Unemployment reaches 15 year high

July 20, 2020

The seasonally adjusted unemployment rate increased to 6.2% in the period between April and June, the highest in more than 15 years, the Census & Statistics Department announced today.


The underemployment rate also went up to 3.7% during the period, the highest in close to 17 years.


Total employment was 3,620,400, about the same as the period between March and May, while the labour force rose by 11,100 to 3,861,100.


There were 240,700 unemployed people in the period, an increase of 10,300 from the period between March and May, while the number of underemployed people rose by 7,800 to 142,900.


Secretary for Labour & Welfare Dr Law Chi-kwong said in a statement that the labour market continued to deteriorate for the second quarter as a whole, but the pressure faced by the labour market showed signs of easing towards the end of the quarter as the local epidemic situation abated in May and June.


The launch of the Employment Support Scheme also helped counter the headwinds facing the labour market, he added.


Analysed by sector, the unemployment rate of the consumption and tourism-related sectors combined edged up to 10.7% in the period, the highest since August to October 2003 after the onslaught of SARS, but their combined underemployment rate eased somewhat.
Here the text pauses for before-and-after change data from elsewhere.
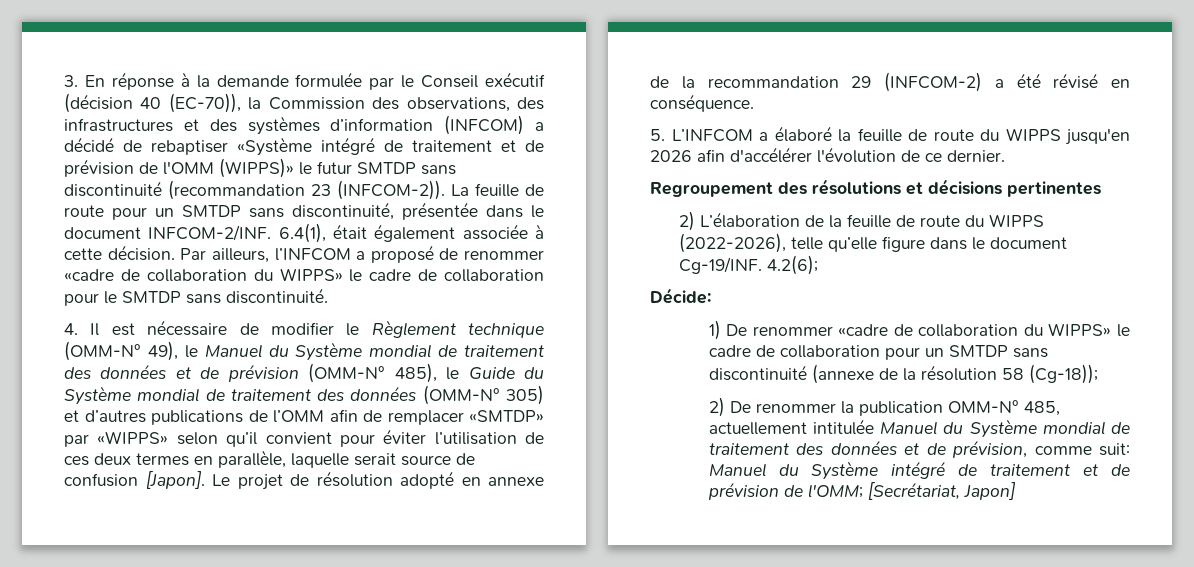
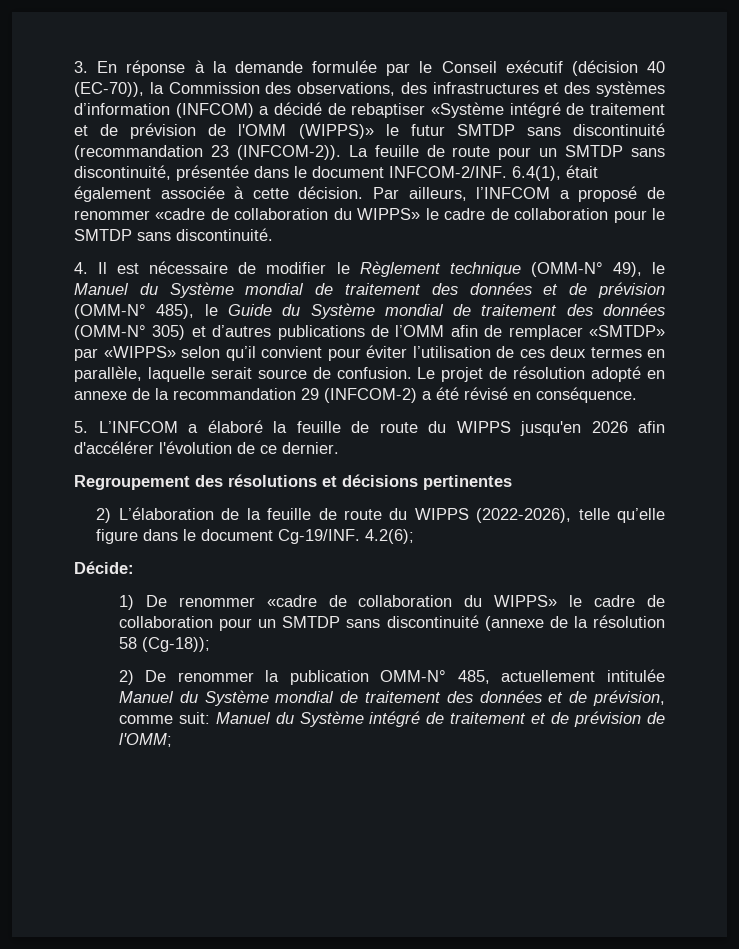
- 4. Il est nécessaire de modifier le Règlement technique (OMM-N° 49), le Manuel du Système mondial de traitement des données et de prévision (OMM-N° 485), le Guide du Système mondial de traitement des données (OMM-N° 305) et d’autres publications de l’OMM afin de remplacer «SMTDP» par «WIPPS» selon qu’il convient pour éviter l’utilisation de ces deux termes en parallèle, laquelle serait source de confusion [Japon].
+ 4. Il est nécessaire de modifier le Règlement technique (OMM-N° 49), le Manuel du Système mondial de traitement des données et de prévision (OMM-N° 485), le Guide du Système mondial de traitement des données (OMM-N° 305) et d’autres publications de l’OMM afin de remplacer «SMTDP» par «WIPPS» selon qu’il convient pour éviter l’utilisation de ces deux termes en parallèle, laquelle serait source de confusion.
- 2) De renommer la publication OMM-N° 485, actuellement intitulée Manuel du Système mondial de traitement des données et de prévision, comme suit: Manuel du Système intégré de traitement et de prévision de l'OMM; [Secrétariat, Japon]
+ 2) De renommer la publication OMM-N° 485, actuellement intitulée Manuel du Système mondial de traitement des données et de prévision, comme suit: Manuel du Système intégré de traitement et de prévision de l'OMM;

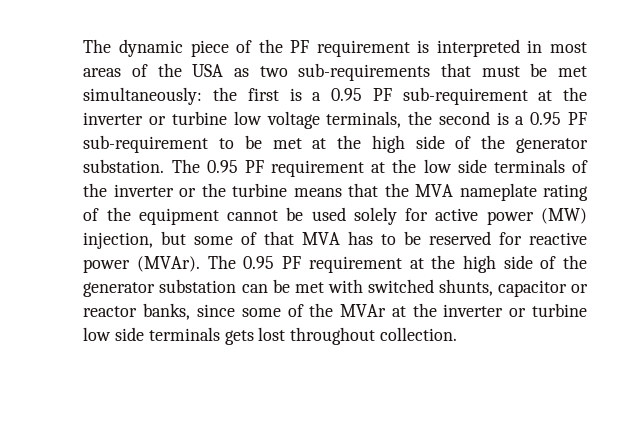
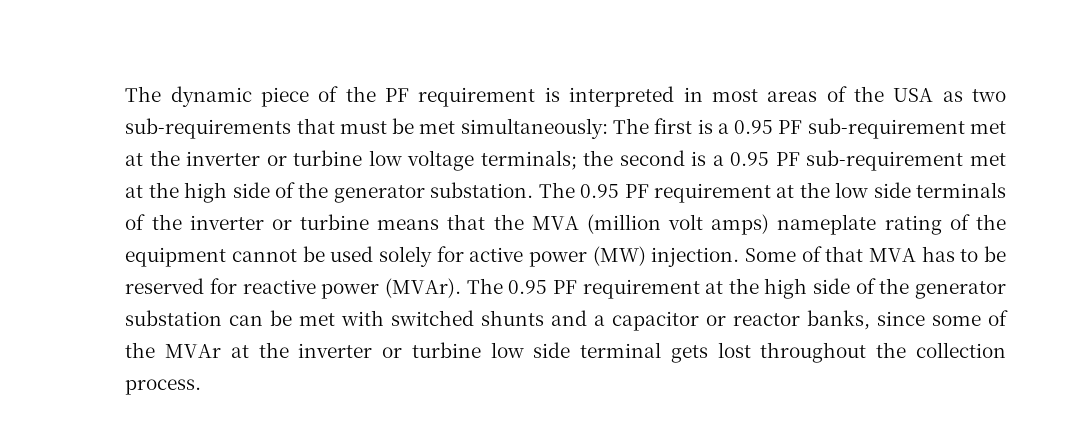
- The dynamic piece of the PF requirement is interpreted in most areas of the USA as two sub-requirements that must be met simultaneously: the first is a 0.95 PF sub-requirement at the inverter or turbine low voltage terminals, the second is a 0.95 PF sub-requirement to be met at the high side of the generator substation.
+ The dynamic piece of the PF requirement is interpreted in most areas of the USA as two sub-requirements that must be met simultaneously: The first is a 0.95 PF sub-requirement met at the inverter or turbine low voltage terminals; the second is a 0.95 PF sub-requirement met at the high side of the generator substation.
- The 0.95 PF requirement at the low side terminals of the inverter or the turbine means that the MVA nameplate rating of the equipment cannot be used solely for active power (MW) injection, but some of that MVA has to be reserved for reactive power (MVAr).
+ The 0.95 PF requirement at the low side terminals of the inverter or turbine means that the MVA (million volt amps) nameplate rating of the equipment cannot be used solely for active power (MW) injection. Some of that MVA has to be reserved for reactive power (MVAr).
- The 0.95 PF requirement at the high side of the generator substation can be met with switched shunts, capacitor or reactor banks, since some of the MVAr at the inverter or turbine low side terminals gets lost throughout collection.
+ The 0.95 PF requirement at the high side of the generator substation can be met with switched shunts and a capacitor or reactor banks, since some of the MVAr at the inverter or turbine low side terminal gets lost throughout the collection process.

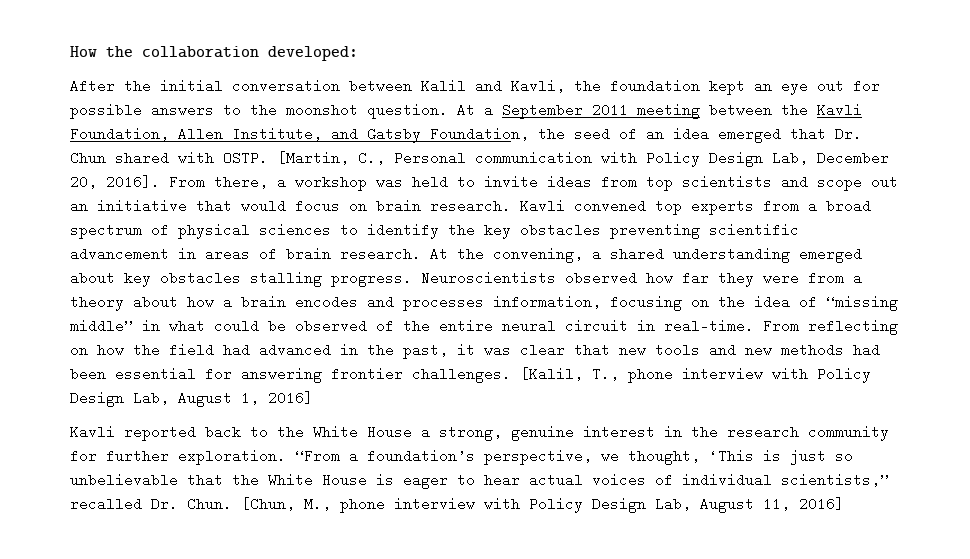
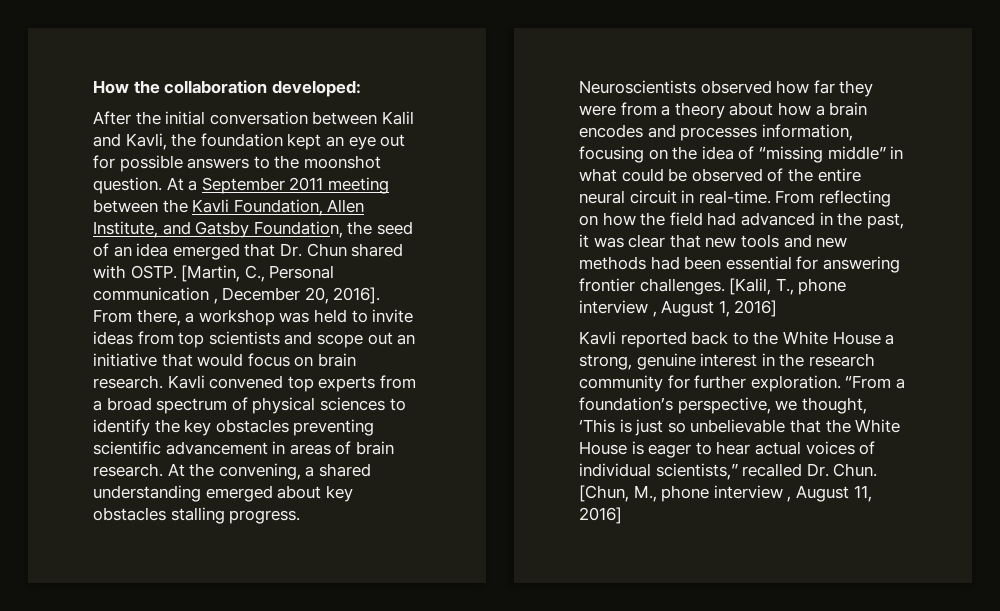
- [Martin, C., Personal communication with Policy Design Lab, December 20, 2016].
+ [Martin, C., Personal communication , December 20, 2016].
- [Kalil, T., phone interview with Policy Design Lab, August 1, 2016]
+ [Kalil, T., phone interview , August 1, 2016]
- [Chun, M., phone interview with Policy Design Lab, August 11, 2016]
+ [Chun, M., phone interview , August 11, 2016]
Among these sectors, the unemployment rate for food and beverage service activities stayed near the post-SARS high at 14.7%.


Meanwhile, the unemployment rates of those involved in the sectors of decoration, repair and maintenance for buildings, import and export trade, and warehousing and support activities for transportation increased visibly to multi-year highs.


Dr Law explained that the still serious epidemic situation in certain parts of the world and renewed surge in local cases serve as a timely reminder that the economic outlook is still subject to huge uncertainties.


He also emphasised that the local labour market situation going forward will very much depend on how the global and local epidemic situations evolve.